▶ **Description of the task**
Give back exactly the lines of the entries below from the line with "row order: Label ascending -> dwpc ascending" to the line with "Mean | novelty: 0.489 -> 0.477", inclusive, and only those.

Version comparison data
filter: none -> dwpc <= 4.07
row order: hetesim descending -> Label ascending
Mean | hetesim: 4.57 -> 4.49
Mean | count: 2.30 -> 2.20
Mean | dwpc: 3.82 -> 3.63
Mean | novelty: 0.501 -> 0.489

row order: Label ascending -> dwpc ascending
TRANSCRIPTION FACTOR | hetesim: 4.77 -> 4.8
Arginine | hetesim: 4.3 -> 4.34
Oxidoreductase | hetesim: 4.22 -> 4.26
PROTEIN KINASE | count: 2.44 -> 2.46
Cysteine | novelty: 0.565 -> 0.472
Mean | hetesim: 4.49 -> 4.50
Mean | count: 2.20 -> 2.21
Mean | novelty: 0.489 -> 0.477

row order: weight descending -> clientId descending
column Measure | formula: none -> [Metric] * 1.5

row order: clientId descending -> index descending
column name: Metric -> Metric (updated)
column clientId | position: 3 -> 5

▶ **Written solution**
row order: Label ascending -> dwpc ascending
TRANSCRIPTION FACTOR | hetesim: 4.77 -> 4.8
Arginine | hetesim: 4.3 -> 4.34
Oxidoreductase | hetesim: 4.22 -> 4.26
PROTEIN KINASE | count: 2.44 -> 2.46
Cysteine | novelty: 0.565 -> 0.472
Mean | hetesim: 4.49 -> 4.50
Mean | count: 2.20 -> 2.21
Mean | novelty: 0.489 -> 0.477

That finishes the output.